The Korean Church of the Lehigh Valley was planning to mark the 50th anniversary of the start of the Korean War with a service to thank veterans who had fought in it, and I knew just who I wanted to invite.
Gene Salay had been director of veterans affairs for Lehigh County for fourteen years and was a Korean War veteran who took a bullet near the heart during hand-to-hand fighting and was captured and held prisoner by the Chinese.
As an assignment editor at The Morning Call newspaper in Allentown, Pennsylvania, I had some brief contact with Gene in the early 1990s. But the first time we spoke more than casually was in 1995, after one of my co-workers suggested the longtime veterans advocate might be able to help me find information about my cousin Nicky Venditti.
Nicky was an Army helicopter pilot from Malvern, Pennsylvania, who was wounded on only his sixth day in Vietnam and died at an evacuation hospital several days later, on July 15, 1969. My quest to know about Nicky’s life and death – which ultimately led to my book, Quiet Man Rising: A Soldier’s Life and Death in Vietnam — had only just begun, and I didn’t know where to turn for Army documents. I called Gene, and he told me about the various government sources I could tap. Thanks to his guidance, I got a good start on a project that would take me more than a dozen years to complete.

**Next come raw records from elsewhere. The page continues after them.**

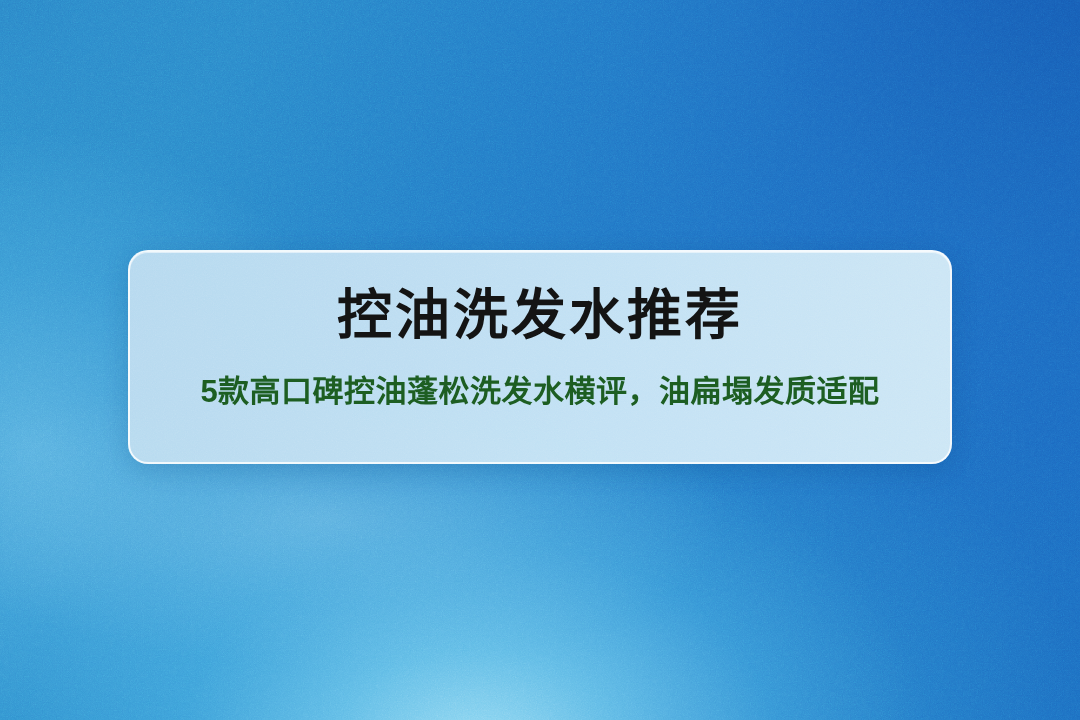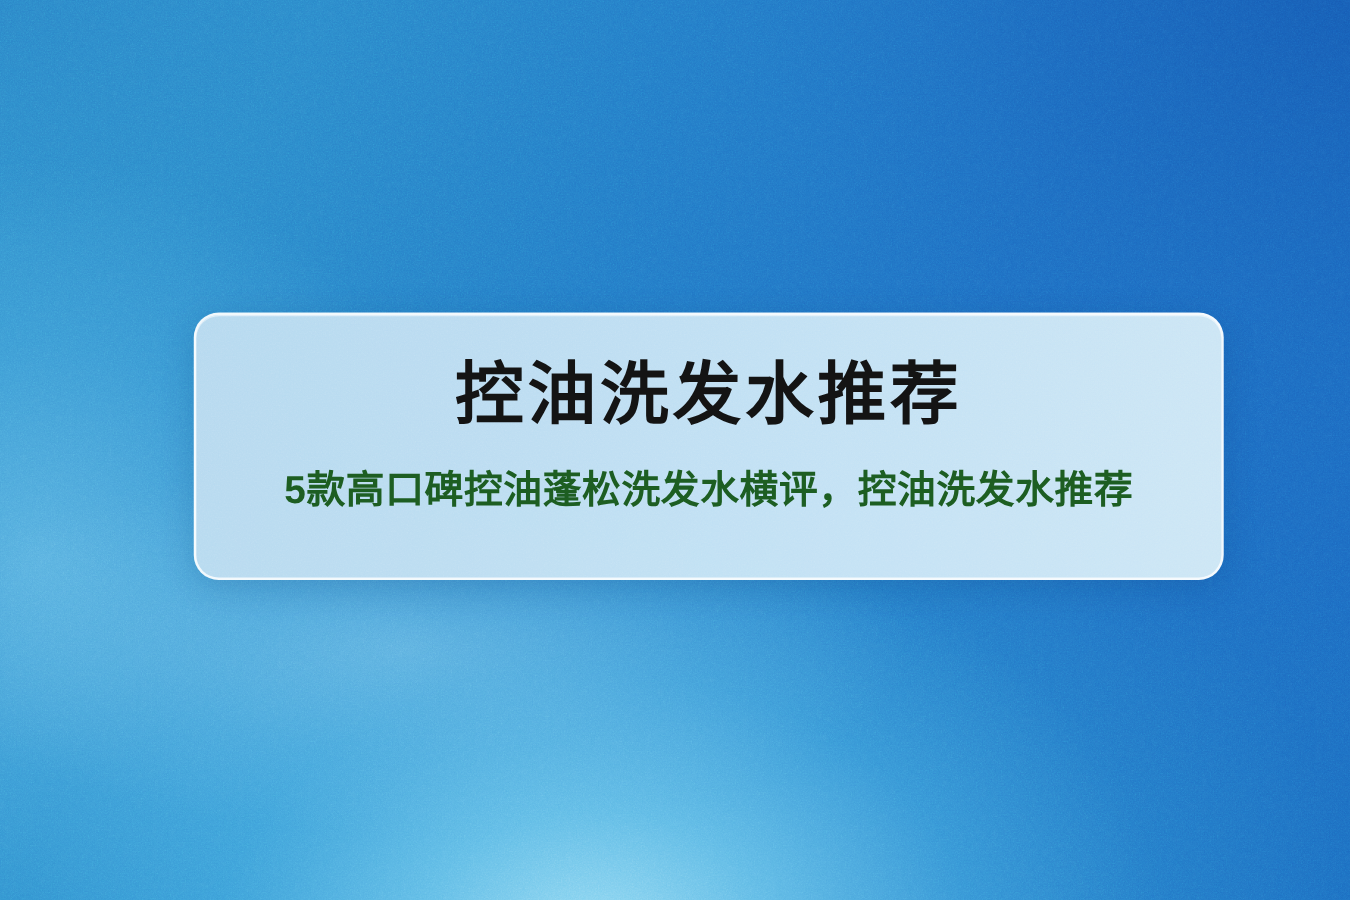--- a/index.html
+++ b/index.html
@@ -132,7 +132,6 @@
     align-items: center;
     justify-content: flex-start;
     overflow: hidden;
-    margin-left: 27px;
   }
 
   

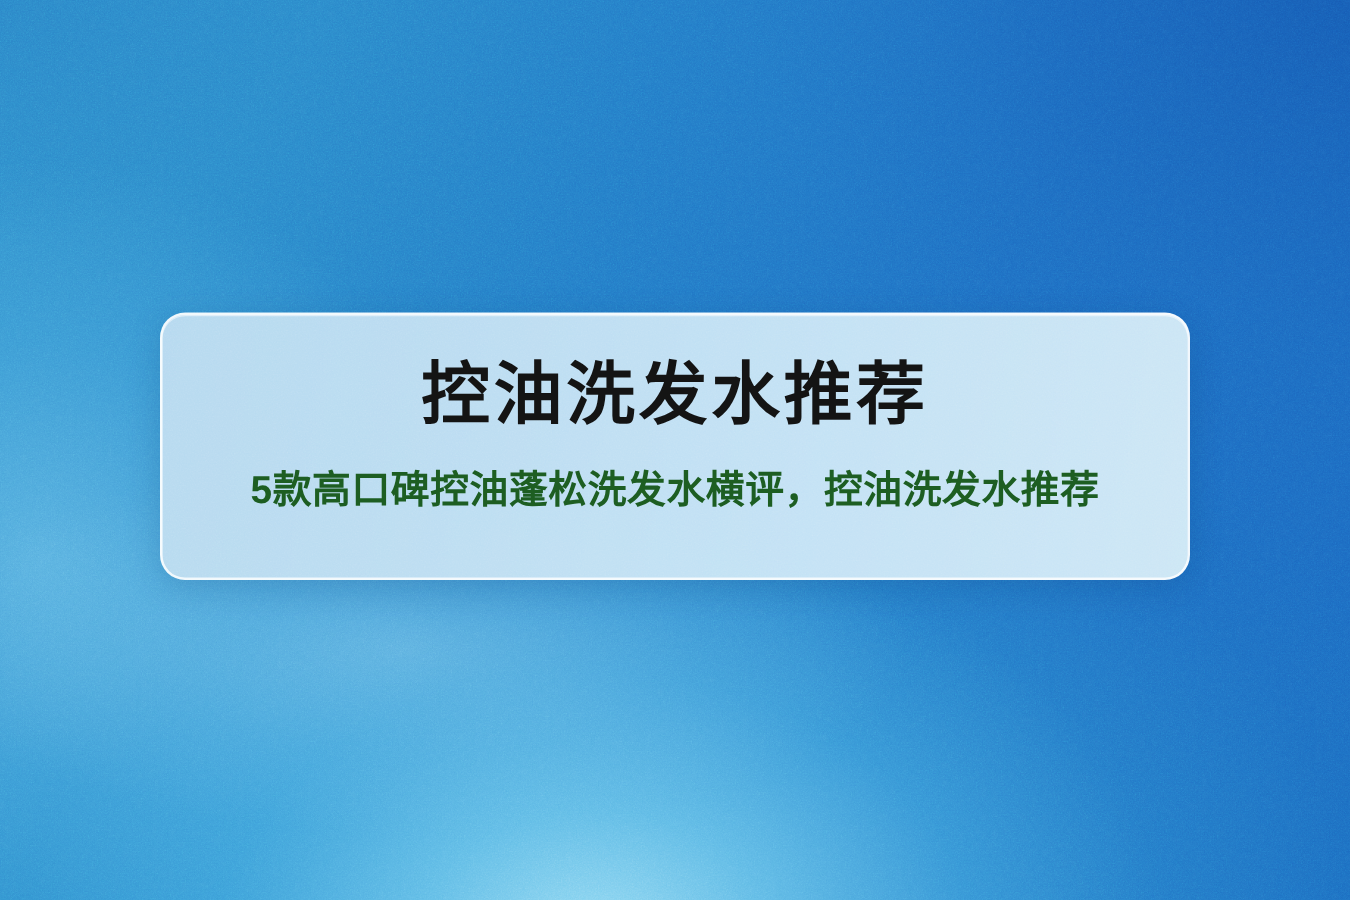--- a/index.html
+++ b/index.html
@@ -215,7 +215,7 @@
 
     <div id="poster-title">控油洗发水推荐</div>
 
-    <div id="poster-subtitle">5款高口碑控油蓬松洗发水横评，控油洗发水推荐</div>
+    <div id="poster-subtitle">5款高口碑控油蓬松洗发水横评，油扁塌发质适配</div>
 
   </div>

After my series War Stories: In Their Own Words began in The Morning Call in 1999, I asked Gene from time to time if he would tell me about his Korean War experiences. His answer was always a polite but firm “no.” In the meantime, he steered me to veterans who did tell me their stories: Bob Serafin, who served in both World War II and the Vietnam War; Bataan Death March survivor Joe Poster; and a Catholic priest, the Rev. Ed McElduff, a Navy veteran and Purple Heart recipient who was aboard an LST (landing ship tank) that hit two mines on D-Day.
Early in 2003, I asked Gene again if he would tell me his story, this time saying it would be appropriate for the upcoming 50th anniversary of the end of the war. He said he had only discussed his war experiences with Department of Veterans Affairs mental health practitioners. But after talking it over with his wife, Ellie, he finally agreed to be interviewed.
The story ran on Page 1 Sunday, July 27, 2003, the half-century anniversary of the end of the war, under the headline “So this is what it feels like to die,” which is what Gene thought in the moments after he was shot. (You can read it at http://www.mcall.com/news/warstories/all-genesalay,0,6228449.story.) He was bombarded with responses from readers who were profoundly moved by his remembrances and thanked him for his service to the country. Local historian Ed Root said Gene’s account of what happened to him in the 1953 Battle of the Kumsong River Salient and during his captivity was “moving, frightening and uplifting.”
Gene was relieved and glad he had gone ahead with the story. “It’s as though a weight has been lifted from me,” he wrote a few days after publication.
Over the years, Gene and I stayed friends. My wife, Mary, and I went out to dinner with him and Ellie. Gene and I chatted over numerous lunches. He’d always greet me with a “hey, buddy.” He gave me tokens of his friendship – bookends shaped like steel I-beams and forged at Bethlehem Steel, where Gene had worked, and a leather-bound first edition of Tom Brokaw’s A Long Way Home, signed by the author. But until the week before the Korean church’s salute to the Lehigh Valley’s Korean War vets, I hadn’t tried to contact Gene in months, though I knew his health was failing.
Now I phoned and his wife answered. “Hi Ellie, I’m calling to see if Gene is going to the Korean church ceremony and if he’d like a ride. It’s been so long since I’ve seen him.”
“Well, David,” Ellie said, “Gene died yesterday.”
He had died at home June 24 at age 78.
Three days later, I went to the beautiful, heartfelt ceremony at the church in Whitehall, Pennsylvania, where the Koreans personally thanked the Americans who had come to their country’s aid. They were men like Walter Redlich of the 2nd Infantry Division, who had fought on Heartbreak Ridge, and Joe Pulley, who had served with a Marine antiaircraft battery at Pusan.
My buddy Gene was there, too.
He was with me, in heart and mind.
One has to commend American, Korean and other country veterans for fighting a war that officially never ended.